> Task description
Every line from the one with "delivery note number: 809564887 -> 809564037" to the one with "total quantity: 1006 -> 1017", including those two, is to be copied exactly; all other lines of the entries below are left out.

### Records shown ###

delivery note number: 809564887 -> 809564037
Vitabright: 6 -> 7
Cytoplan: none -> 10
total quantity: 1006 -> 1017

###
### Records shown ###

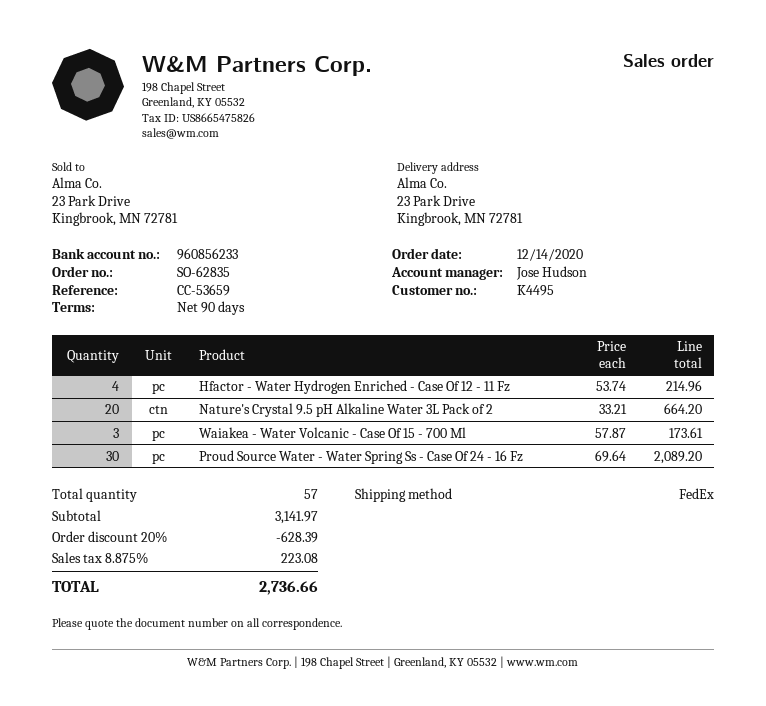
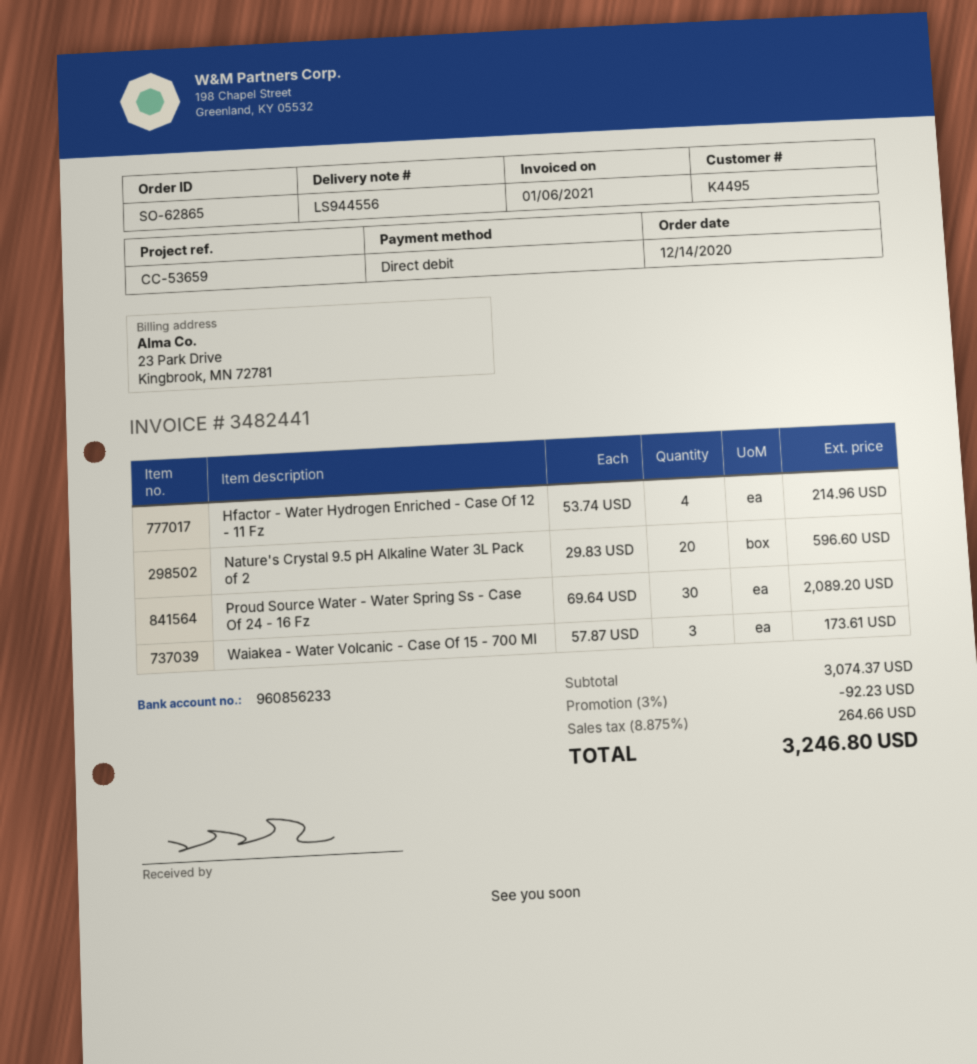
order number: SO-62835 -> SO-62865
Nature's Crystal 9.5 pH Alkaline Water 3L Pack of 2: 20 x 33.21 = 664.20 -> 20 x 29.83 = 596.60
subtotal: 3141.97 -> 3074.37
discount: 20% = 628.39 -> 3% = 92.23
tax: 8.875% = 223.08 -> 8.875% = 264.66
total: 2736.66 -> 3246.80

###

> Exercise solution
delivery note number: 809564887 -> 809564037
Vitabright: 6 -> 7
Cytoplan: none -> 10
total quantity: 1006 -> 1017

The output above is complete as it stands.